During an April 17, 2012, follow-up boarding, the crew rectified a number of discrepancies, but was unable to demonstrate compliance with applicable regulations, when they failed to conduct a satisfactory abandon ship and fire drill. Failure to complete the drills was due to extensive communication/language barriers amongst key crew members. This was the crew’s third failed attempt to perform a satisfactory fire/abandon ship drill during the inspection.

“The critical nature of competent firefighting capability was demonstrated just last week, when the grain ship Navios Gemini S assisted with fighting a fire at the Port of Longview and the ship’s crew quickly and expertly helped extinguished the blaze,” said Capt. Jones. “By contrast, this ship’s crew has failed repeatedly to correct their emergency response deficiencies. The Coast Guard will not allow this ship to sail and put our river system and its crew at risk until they prove compliance with accepted international regulations.”
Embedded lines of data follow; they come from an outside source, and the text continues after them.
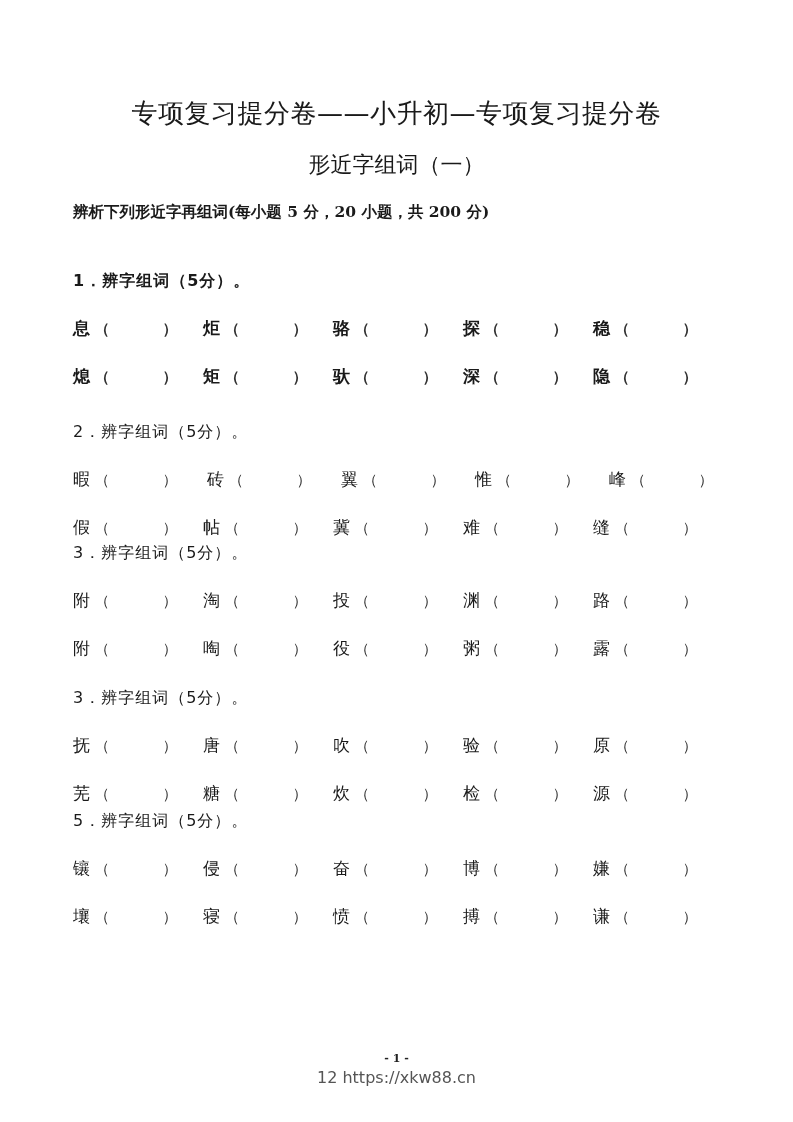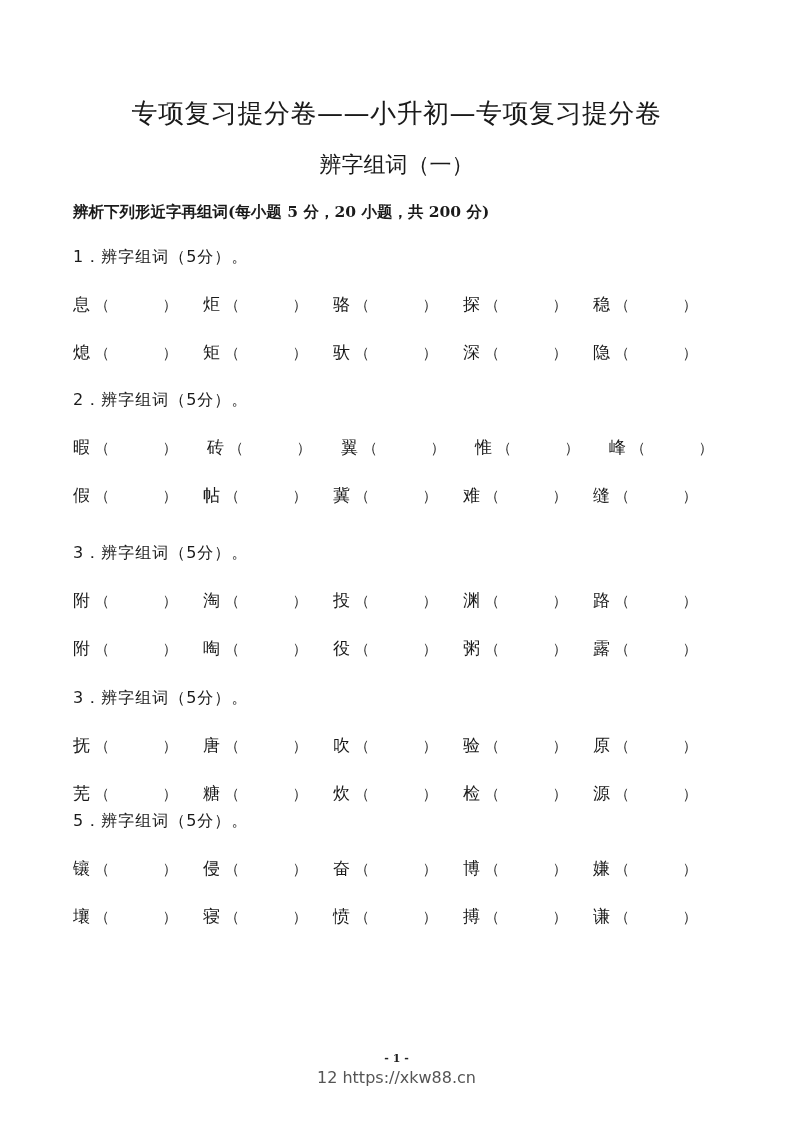--- a/index.html
+++ b/index.html
@@ -45,42 +45,42 @@
     }
     .footer-url {
       position: absolute; left: 0; right: 0; top: 1068px; text-align: center;
       font-size: 16px; color: #555; font-family: "DejaVu Sans", "Liberation Sans", sans-serif;
     }
   </style>
 </head>
 <body>
 
 <div class="title">专项复习提分卷——小升初—专项复习提分卷</div>
-<div class="subtitle">辨字组词（一）</div>
+<div class="subtitle">形近字组词（一）</div>
 <div class="instruction">辨析下列形近字再组词(每小题 5 分，20 小题，共 200 分)</div>
 
 <div id="questions">
-    <div class="question" style="top: 245px;">
+    <div class="question" style="top: 269px; font-weight: bold;">
       <div class="q-head">1．辨字组词（5分）。</div>
       <div class="row" style="margin-top: 22px;">
         <div class="item" style="left: 0px;"><span class="ch">息</span><span class="lp">（</span><span class="blank"></span><span class="rp">）</span></div>
         <div class="item" style="left: 130px;"><span class="ch">炬</span><span class="lp">（</span><span class="blank"></span><span class="rp">）</span></div>
         <div class="item" style="left: 260px;"><span class="ch">骆</span><span class="lp">（</span><span class="blank"></span><span class="rp">）</span></div>
         <div class="item" style="left: 390px;"><span class="ch">探</span><span class="lp">（</span><span class="blank"></span><span class="rp">）</span></div>
         <div class="item" style="left: 520px;"><span class="ch">稳</span><span class="lp">（</span><span class="blank"></span><span class="rp">）</span></div>
       </div>
       <div class="row" style="margin-top: 0px;">
         <div class="item" style="left: 0px;"><span class="ch">熄</span><span class="lp">（</span><span class="blank"></span><span class="rp">）</span></div>
         <div class="item" style="left: 130px;"><span class="ch">矩</span><span class="lp">（</span><span class="blank"></span><span class="rp">）</span></div>
         <div class="item" style="left: 260px;"><span class="ch">驮</span><span class="lp">（</span><span class="blank"></span><span class="rp">）</span></div>
         <div class="item" style="left: 390px;"><span class="ch">深</span><span class="lp">（</span><span class="blank"></span><span class="rp">）</span></div>
         <div class="item" style="left: 520px;"><span class="ch">隐</span><span class="lp">（</span><span class="blank"></span><span class="rp">）</span></div>
       </div>
     </div>
-    <div class="question" style="top: 388px;">
+    <div class="question" style="top: 420px;">
       <div class="q-head">2．辨字组词（5分）。</div>
       <div class="row" style="margin-top: 22px;">
         <div class="item" style="left: 0px;"><span class="ch">暇</span><span class="lp">（</span><span class="blank"></span><span class="rp">）</span></div>
         <div class="item" style="left: 134px;"><span class="ch">砖</span><span class="lp">（</span><span class="blank"></span><span class="rp">）</span></div>
         <div class="item" style="left: 268px;"><span class="ch">翼</span><span class="lp">（</span><span class="blank"></span><span class="rp">）</span></div>
         <div class="item" style="left: 402px;"><span class="ch">惟</span><span class="lp">（</span><span class="blank"></span><span class="rp">）</span></div>
         <div class="item" style="left: 536px;"><span class="ch">峰</span><span class="lp">（</span><span class="blank"></span><span class="rp">）</span></div>
       </div>
       <div class="row" style="margin-top: 0px;">
         <div class="item" style="left: 0px;"><span class="ch">假</span><span class="lp">（</span><span class="blank"></span><span class="rp">）</span></div>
This case is an example of how the Coast Guard protects our nation’s maritime transportation system from substandard ships, and protects our ports and vital natural resources from accidental or intentional discharges of oil or hazardous material. The Coast Guard Captain of the Port will continue diligent oversight of all vessels subject to international and domestic laws and treaties to ensure they continue to comply with all applicable safety and security regulations in order to protect the people of our community, our environment, and our ports.